Authorship in music is complicated, and within film music there has been a lot of speculation and criticism of the use of Ghost writers. There are rumours throughout the scoring community speculating whether big composers like Quincy Jones and Danny Elfman employ ghost writers to finish or help with scores. While ghostwriting is undoubtedly done within the film music industry, Zimmer prides himself of being as upfront with collaboration as possible. As he says himself, being open about the fact that you’re collaborating makes the scoring process much easier. Stating:
“The easiest - and fairest way in my opinion - is to have everybody present at all the meetings with the director. No ghosts.”
This attitude resulted in some of Zimmer’s most iconic soundtracks being ruled out for Academy Awards. For instance, “The score for The Dark Knight was even originally ruled ineligible by the Academy of Motion Picture Arts and Sciences for the Oscars because it credited too many people on the cue sheets – including a music editor, sound designer, and arranger.”
As the film industry has evolved in the past 100 years, movies have become longer, technology has improved, and the expectation for movie scores has become far higher and nuanced. With the incorporation of many different elements within a score (such as technology, sound design, and live orchestra), it is no longer enough to simply compose music.
Scores are often written in a matter of days, orchestrated, then recorded by live musicians over a few more days, then engineered not only to sound movie-ready, but also to implement Zimmer’s signature blends between sound-design and music (ticking sounds, huge sweeps from violins, his low BWAAAs from edited low brass and strings).
There is so much work, artistry, and experimentation that happens across different mediums that needs to take place in such a small amount of time. The idea of it being accomplished by a single person is absurd, particularly when you consider the sheer number of scores Remote Control Productions turn out every year.
While the demands of modern film composition are ever increasing, the Academy has not adjusted to recognise the impossibility of the traditional sole-composer. The Academy's hesitancy to accept and reward the reality of collaboration in the film industry incentivises composers and studios to use ghost writers. Zimmer openly crediting other composers for their contributions in his scores is commendable for this reason.
There are still issues however, a credit never says how much a person contributes to a final product. With the differing level of Zimmer’s involvement in various film scores being unknown to us, and the fact that his name is so recognisably at the top of the credits in so many movies, it is assumed that he is the mastermind and the genius behind every film and does the majority of the labour.
This may be true, and it may not be, but the current methods of crediting are not yet reflective of those nuances. And with the successful formulaic collaboration between himself and the members of Remote Control Productions, his sound is truly everywhere - leaving less room for new voices and innovation in popular cinema.
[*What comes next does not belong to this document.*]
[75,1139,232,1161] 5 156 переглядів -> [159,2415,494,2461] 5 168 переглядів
In Zimmer’s interview with mixonline, he says “Do you know, in the summer, if you look at the box office, four out of the top five films were done by people from here?”
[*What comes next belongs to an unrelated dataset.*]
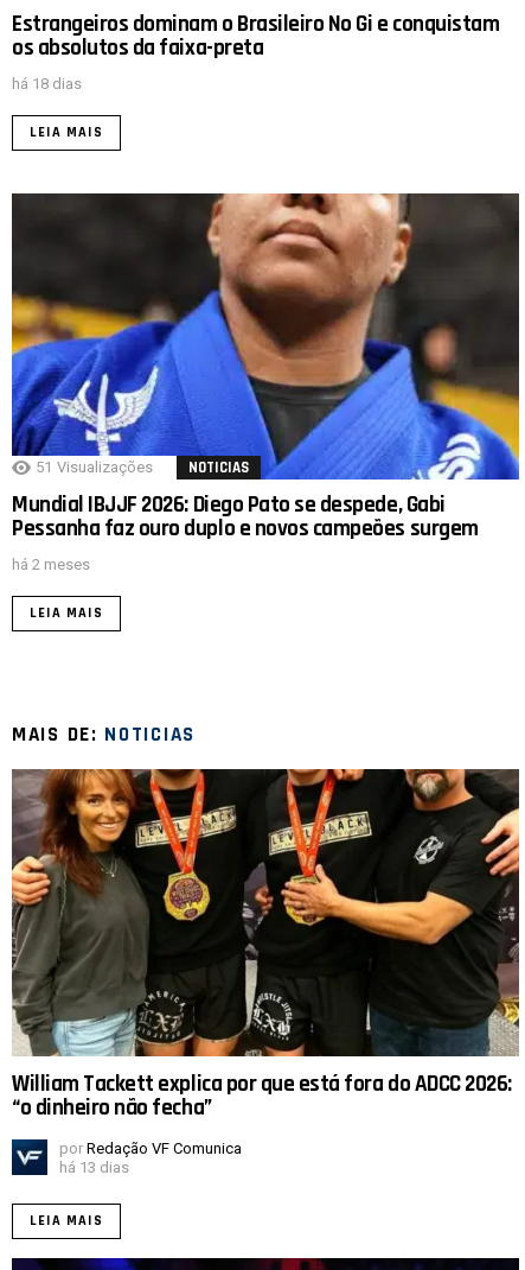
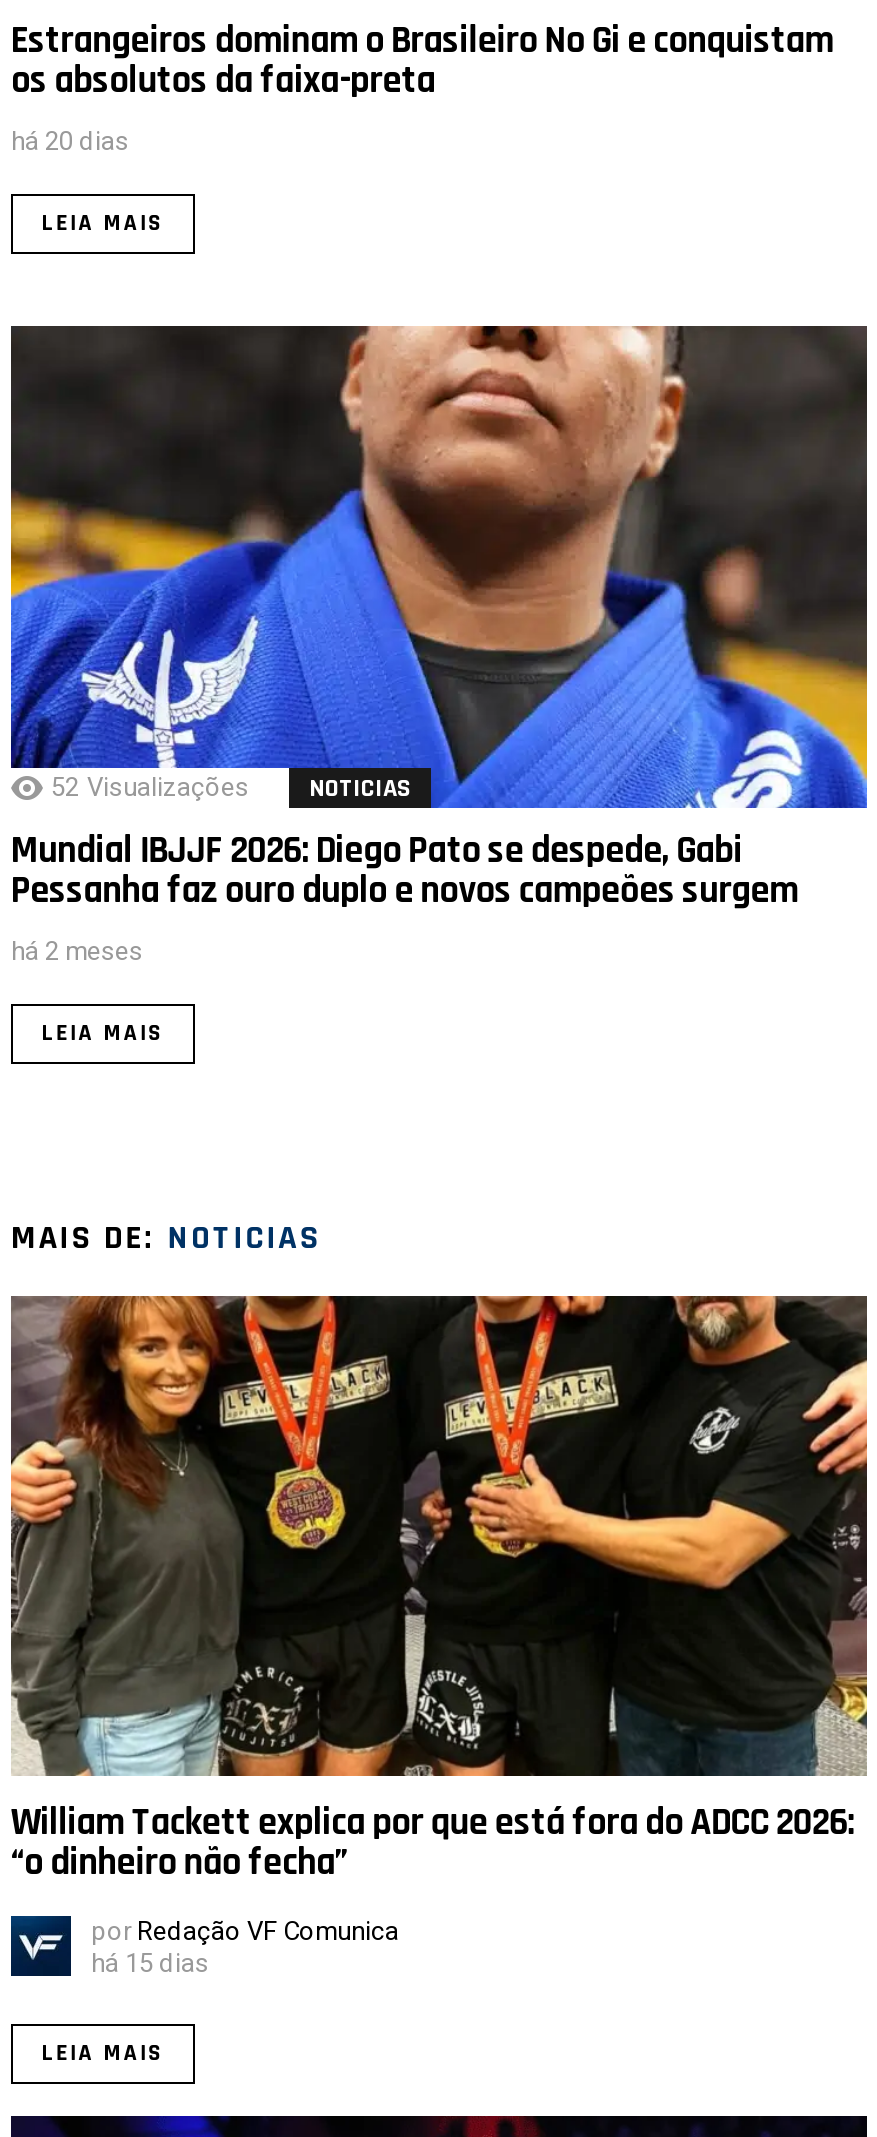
[12,75,82,93] há 18 dias -> [11,127,129,157] há 20 dias
[36,459,153,476] 51 Visualizações -> [51,772,249,802] 52 Visualizações
[59,1158,129,1176] há 13 dias -> [91,1949,209,1979] há 15 dias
Hans Zimmer Live. Courtesy of Houston Public Media
We have a lot to thank Zimmer for in the modern composing world. His strong belief in collaboration and his musical vision has lead to the modernisation of the film orchestra. Instead of being replaced by rock bands, virtual instruments, and synthesisers - orchestras have melded with technology to create a brand-new sound. Remote Control Productions also employs many composers, engineers, and orchestrators, offering them high-end studios, equipment, tutelage, and often kick-starts their careers. The topic of authorship is a complicated one, but thanks to Zimmer’s high-profile and openness to discussing collaboration - we are also able to have open discussions about authorship and the future of collaborative film scoring.